Os investimentos em imobiliário e transferência de capitais foram as duas razões para atribuição de vistos 'gold' pelo Governo português até dezembro de 2013, não existindo pedidos de vistos ao abrigo de projetos de criação de emprego.

A atribuição de vistos 'gold', criados no âmbito do programa de Autorização de Residência para Atividade de Investimento em Portugal (ARI), é feita mediante três requisitos: aquisição de bens imóveis de valor igual ou superior a 500 mil euros, a transferência de capitais no montante igual ou acima de um milhão de euros e a criação de, pelo menos, 10 postos de trabalho.

De acordo com dados disponibilizados pelo gabinete do vice-primeiro-ministro, Paulo Portas, até dezembro último foram concedidos 471 vistos dourados, dos quais 440 pela aquisição de bens imóveis e os restantes 31 por transferência de capitais.

O valor dos investimentos até dezembro foi de 306,7 milhões de euros, sendo que 80% deste montante (272,4 milhões de euros) resultou da compra de imóveis e 20% da transferência de poupanças e ativos.
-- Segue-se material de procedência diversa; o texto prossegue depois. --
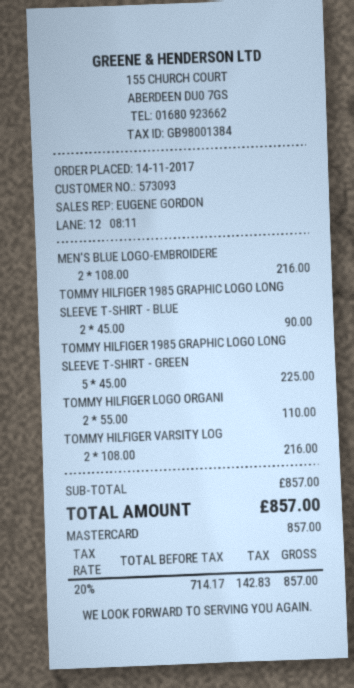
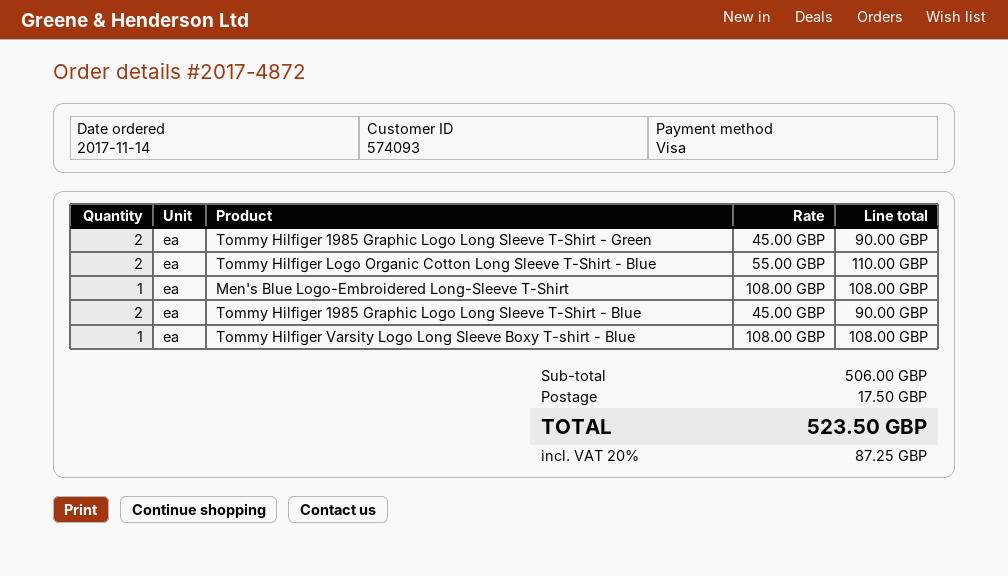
customer number: 573093 -> 574093
payment method: Mastercard -> Visa
MEN'S BLUE LOGO-EMBROIDERE: 2 x 108.00 = 216.00 -> 1 x 108.00 = 108.00
TOMMY HILFIGER 1985 GRAPHIC LOGO LONG SLEEVE T-SHIRT - GREEN: 5 x 45.00 = 225.00 -> 2 x 45.00 = 90.00
TOMMY HILFIGER VARSITY LOG: 2 x 108.00 = 216.00 -> 1 x 108.00 = 108.00
subtotal: 857.00 -> 506.00
shipping: none -> 17.50
tax: 20% = 142.83 -> 20% = 87.25
total: 857.00 -> 523.50

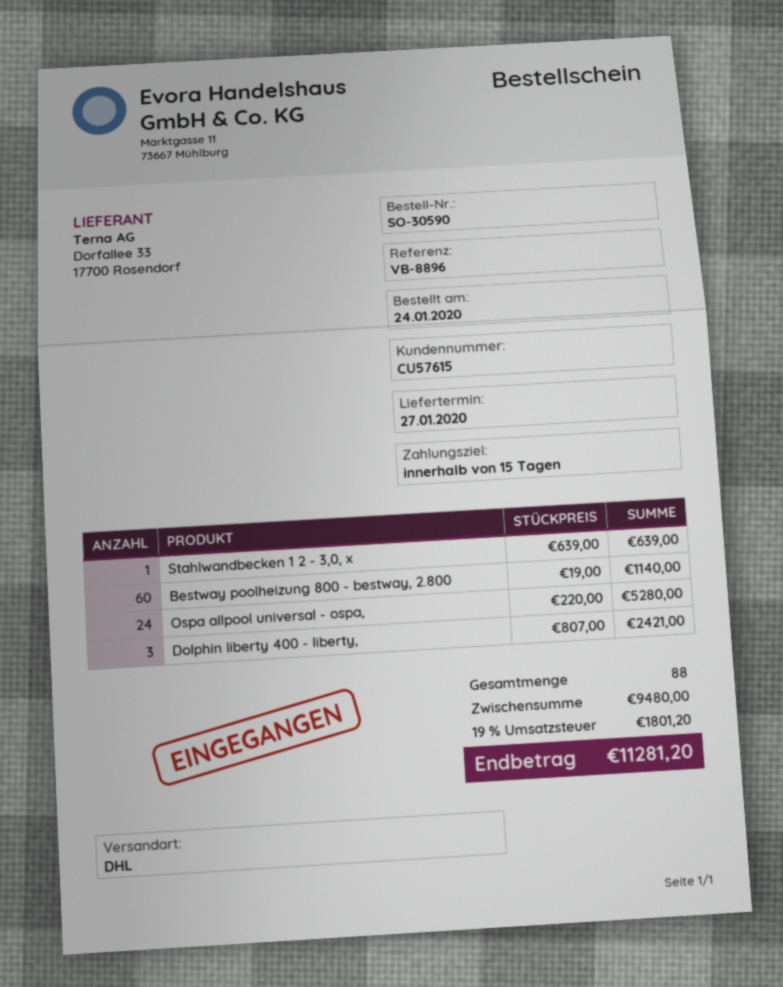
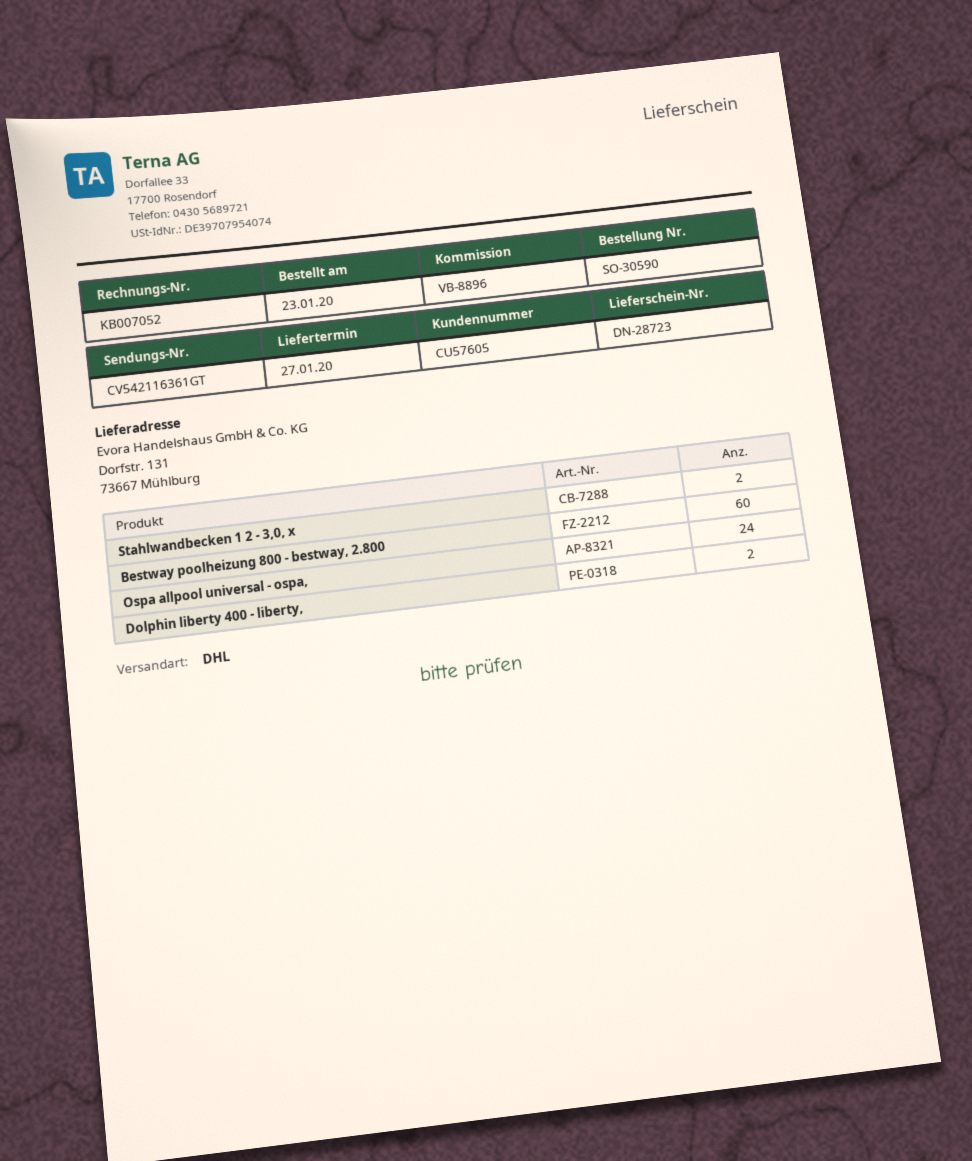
order date: 2020-01-24 -> 2020-01-23
customer number: CU57615 -> CU57605
Stahlwandbecken 1 2 - 3,0, x: 1 -> 2
Dolphin liberty 400 - liberty,: 3 -> 2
Ou seja, até dezembro não houve qualquer visto 'gold' concedido para a criação de postos de trabalho.

Questionado pela Lusa sobre o facto de não ter sido concedido qualquer visto mediante o critério de criação de empregos, o vice-primeiro-ministro, Paulo Portas, desvalorizou a situação, já que os investimentos acabam por ter reflexo na criação de postos de trabalho.

"As entidades que criam emprego através de projetos industriais normalmente recorrem aos sistemas de incentivos contratuais negociados com a AICEP [Agência para o Investimento e Comércio Externo de Portugal]. Por isso, no caso dos vistos 'gold', o efeito de criação de emprego mede-se, sobretudo, através do estímulo ao imobiliário e da ajuda ao setor turismo. Uma coisa e a outra dinamizam oportunidades de trabalho ", afirmou Paulo Portas, que foi o impulsionador da medida enquanto ministro dos Negócios Estrangeiros.

O vice-primeiro-ministro destacou o "impacto francamente positivo na dinamização do mercado imobiliário que estava em situação muito crítica", acrescentando que, segundo alguns estudos técnicos, "este instrumento contribuiu em 2013 para aumentar em mais de 40% as transações no setor".

Na opinião do vice-primeiro-ministro, "ao colocar no mercado compras e vendas que antes estavam a desvalorizar-se num ciclo negativo, os vistos 'gold' ajudam a economia e logo a criação de emprego no país".

Portas destacou que parte dos investimentos feitos através dos vistos dourados são "no setor do turismo" e "isso tanto acontece através da oportunidade de compra imobiliária como da faculdade de transferência de ativos".

Por isso, "ao ajudar no crescimento do turismo - por exemplo, transformando sociedades ou unidades hoteleiras - estamos a dar um impulso à economia", acrescentou.

O primeiro visto dourado foi atribuído ao investidor indiano Nesamani Maran Muthu a 29 de janeiro do ano passado por Paulo Portas, em Lisboa, e a 05 de março, no âmbito de uma viagem à Índia, o governante voltou a marcar a atribuição do visto num encontro simbólico em Nova Deli.

Este empresário, que é vice-presidente da MGM Maran, com interesses na Índia, Singapura, Estados Unidos, Reino Unido e Espanha, comprou três hotéis na Praia da Oura, no Algarve, e segundo informação disponibilizada na altura da atribuição do visto, previa criar 600 postos de trabalho.